Any assistance in this matter would be great, unfortunately I won't be around for awhile to add information or answers questions.
如果你对这篇内容有疑问,欢迎到本站社区发帖提问 参与讨论,获取更多帮助,或者扫码二维码加入 Web 技术交流群。
绑定邮箱获取回复消息
由于您还没有绑定你的真实邮箱,如果其他用户或者作者回复了您的评论,将不能在第一时间通知您!
发布评论
评论(4)
您需要一个分析器。
回复中有一些很好的性能建议,但这并不重要。尝试在没有分析器的情况下优化程序就像尝试在没有编译器的情况下编写程序一样。不要猜测,测量。
话虽如此,分析图形代码是一个臭名昭著的难题,并且(据我所知)没有任何好的免费工具可以帮助解决这个问题。所以现在不用介意:从普通的 CPU 分析器开始,找出哪个调用真正占用了您的所有时间。
You need a profiler.
There's some good performance advice in the responses, but it doesn't matter. Trying to optimize a program without a profiler is like trying to write a program without a compiler. Do not guess, measure.
Now with that said, profiling graphics code is an infamous pain in the neck, and there aren't (to my knowledge) any good, free tools to help with it. So never mind that for now: start with an ordinary CPU profiler, and find out which of your calls is really taking up all your time.
我不确定我是否明白你在说什么,但这听起来像是你在很多不同的地方绘制了本质上相同的对象。如果是这种情况,您可能需要查找 DirectX 实例化。基本思想是指定 1) 要绘制的几何图形,以及 2) 绘制它的多个位置。这样可以节省每次绘制对象时重新指定几何图形的麻烦,因此可以显着提高速度。
I'm not sure I understand what you're saying, but this sounds like you're drawing essentially the same object in a lot of different places. If that's the case, you probably want to look up DirectX Instancing. The basic idea is you specify 1) the geometry to draw, and 2) a number of places to draw it. This saves re-specifying the geometry every time you draw the object, so it can improve speed considerably.
您是否在向量背面以外的位置插入和/或删除东西?在向量中,从中间插入和删除需要 O(n) 时间,也就是说,所花费的时间与向量的大小成正比。
如果是这种情况,请考虑使用
std::list
代替。请注意,对于 10k+ 对象,这很容易导致性能问题,具体取决于您执行此操作的频率。Are you inserting and/or removing things from positions other than the back of the vector? In a vector, insertions and removals from the middle take O(n) time, that is, the amount of time it takes is proportional to the size of your vector.
If that is the case, then consider using an
std::list
instead. Note that with 10k+ objects this could easily be causing your performance issues, depending on how often you do it.分析您的应用程序,并确定您的瓶颈是 CPU 还是 GPU(或两者之间的传输总线)
确定后,您有几个选择:
1) 如果是 CPU,您可以尝试实例化以减少绘制调用的次数。或者,如果您的目标计算机不支持硬件实例,请尝试某种批处理。要实例化或批处理精灵,您必须像默认界面一样使用 QUAD(2 个三角形方向)。
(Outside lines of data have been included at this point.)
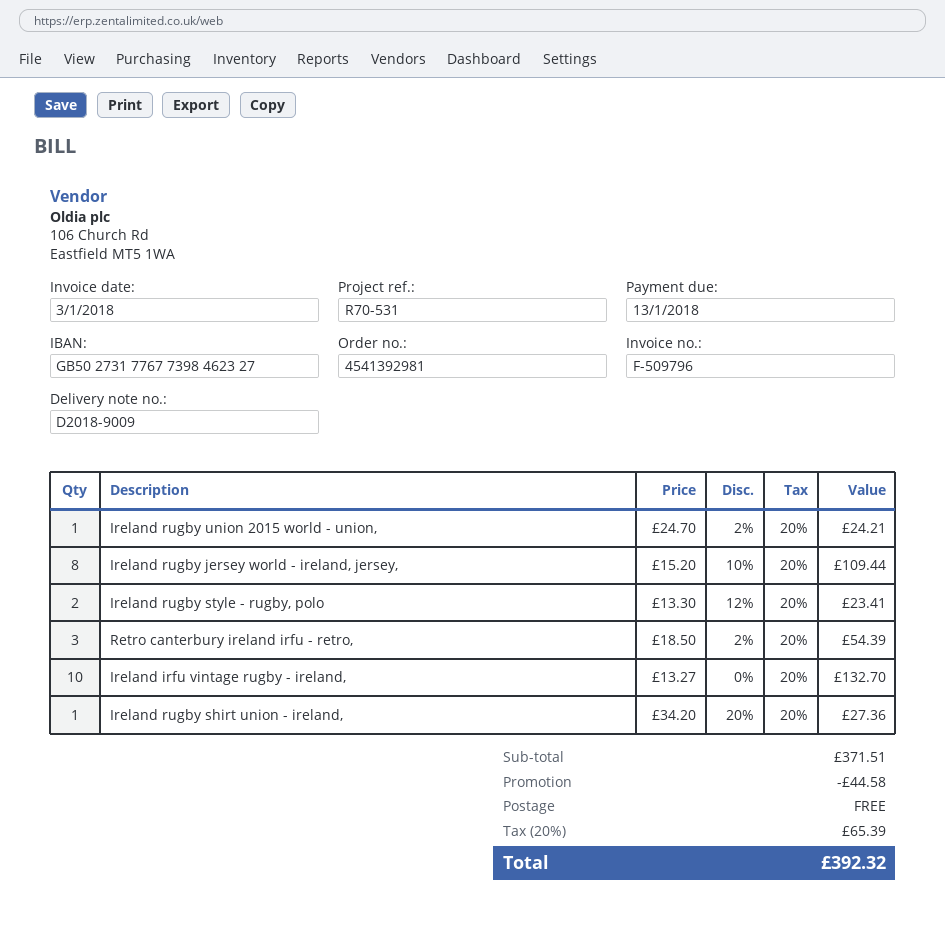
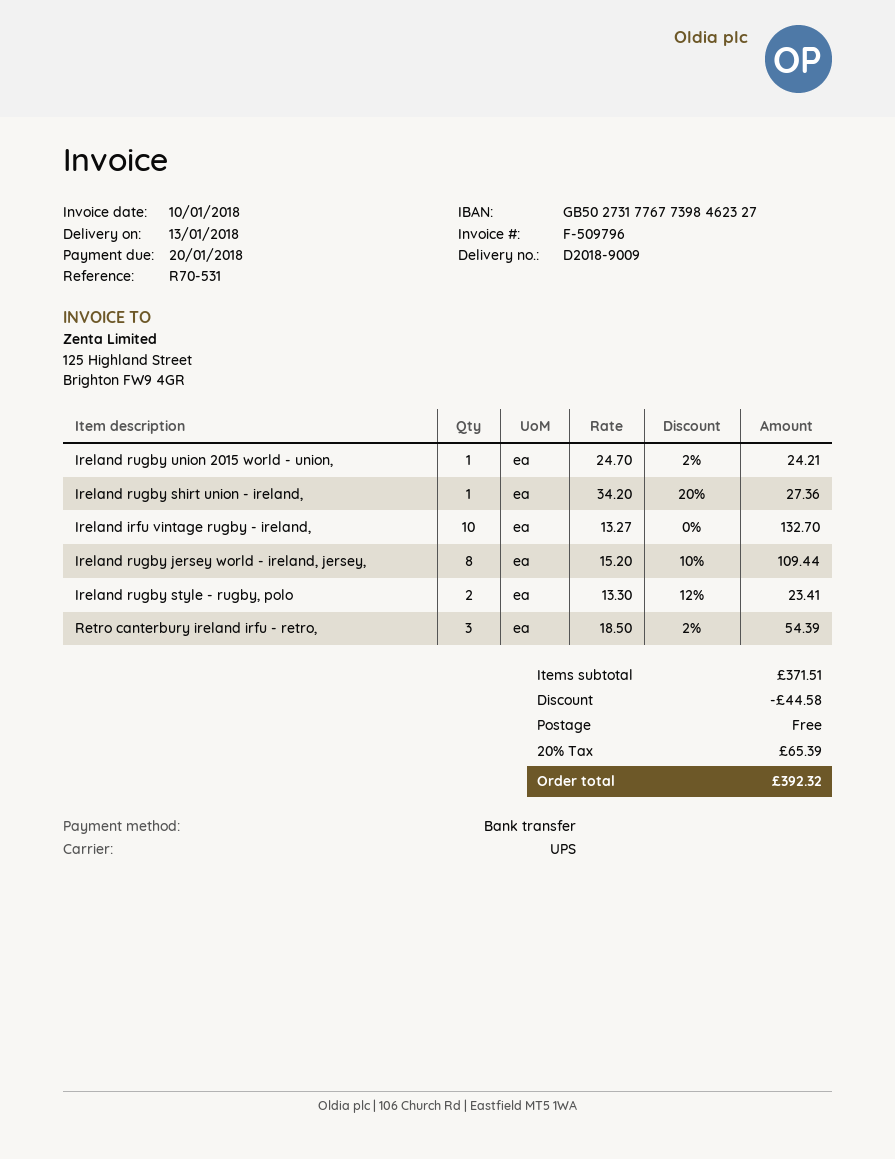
invoice date: 2018-01-03 -> 2018-01-10
due date: 2018-01-13 -> 2018-01-20

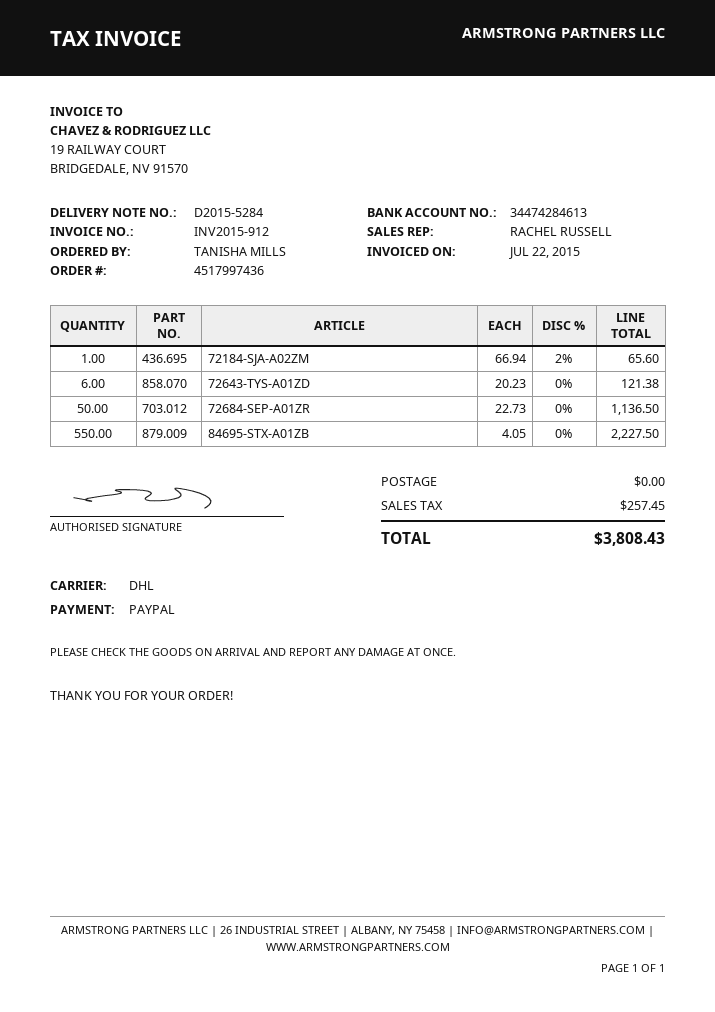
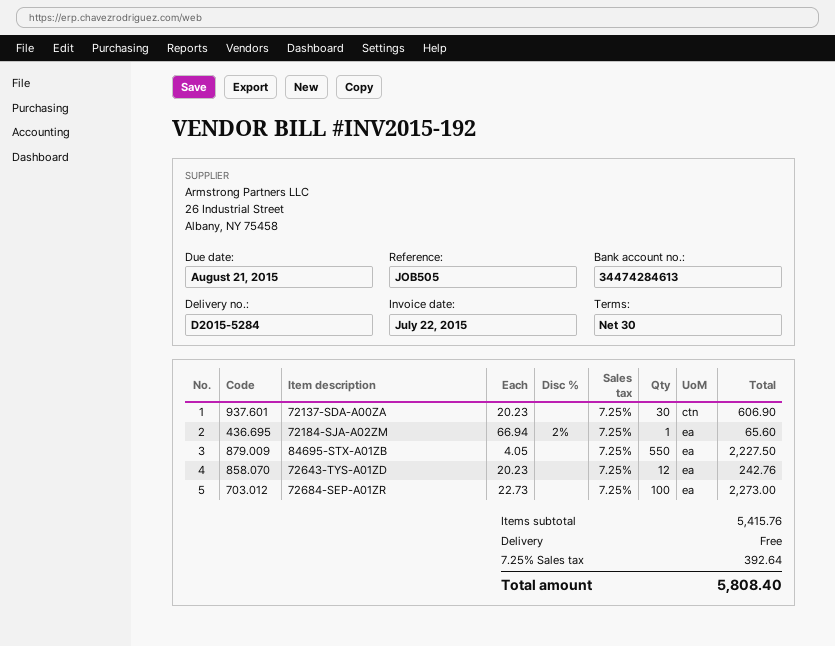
invoice number: INV2015-912 -> INV2015-192
72643-TYS-A01ZD: 6 x 20.23 = 121.38 -> 12 x 20.23 = 242.76
72684-SEP-A01ZR: 50 x 22.73 = 1136.50 -> 100 x 22.73 = 2273.00
72137-SDA-A00ZA: none -> 30 x 20.23 = 606.90
tax: 257.45 -> 392.64
total: 3808.43 -> 5808.40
2) 如果是 GPU,请尝试了解是否是着色器导致速度减慢。如果是这种情况,请尝试优化它。如果不是着色器,请尝试减少过度绘制。如果使用从前到后绘图时部分对象不透明。
3) 如果是总线,请尝试像 CPU 一样,通过批处理可以减少传输数据所需的锁定/解锁数量。 (通过实例,您根本不需要更新缓冲区)
仅此而已。 :P
附言警告...请勿尝试使用 CPU 分析器分析 DirectX 调用。 (但使用 nVidia 的 PerfHud 或 ATI 的 GPUPerfStudio,或 Intel 的 GPA)
它只是浪费了时间,DirectX 有一个命令缓冲区,您不能保证现在发出的调用会在当时执行。大多数时候它会立即返回并且不执行任何操作。
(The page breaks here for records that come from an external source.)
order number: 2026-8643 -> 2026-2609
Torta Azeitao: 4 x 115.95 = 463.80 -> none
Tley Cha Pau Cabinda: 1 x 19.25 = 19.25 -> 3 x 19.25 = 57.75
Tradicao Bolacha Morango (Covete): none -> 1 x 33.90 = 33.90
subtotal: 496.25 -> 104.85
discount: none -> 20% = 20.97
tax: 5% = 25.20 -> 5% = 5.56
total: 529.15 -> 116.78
Profile your application, and determine if your bottleneck is the CPU or the GPU (or the transfer BUS between the two)
When determined you have a few choices :
1) If its the CPU, you can try instancing to reduce the number of draws call. Or if your target machine does not support Hardware instancing, try a kind of batching. To instance or Batch a sprite you have to use a QUAD (2 triangle orientated) as the default interface does.
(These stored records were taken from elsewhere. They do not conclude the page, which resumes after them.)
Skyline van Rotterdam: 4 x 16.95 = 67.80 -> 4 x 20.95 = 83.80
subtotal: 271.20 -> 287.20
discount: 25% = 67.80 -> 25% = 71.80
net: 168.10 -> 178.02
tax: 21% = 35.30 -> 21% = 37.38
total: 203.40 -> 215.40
2) If its the GPU, try to understand if its a shader causing the slowdown. If that's the case try to optimize it. If its not the shader, try to reduce overdraw. IF part of your objects are not transparent using front-to-back drawing.
3) If its the BUS, try to do as with the CPU, as with batching you reduce the number of Locks/Unlocks you need to transfer the data. (with instancing you would not need to update the buffer at all)
That's all. :P
P.S. A warning...DO NOT TRY TO PROFILE DirectX calls with a CPU profiler. (but use PerfHud from nVidia or GPUPerfStudio from ATI, or GPA from Intel)
Its just time losed, DirectX has a command buffer and you are not assured that a call made now it is executed that time. Most of the time it returns immediately and do nothing.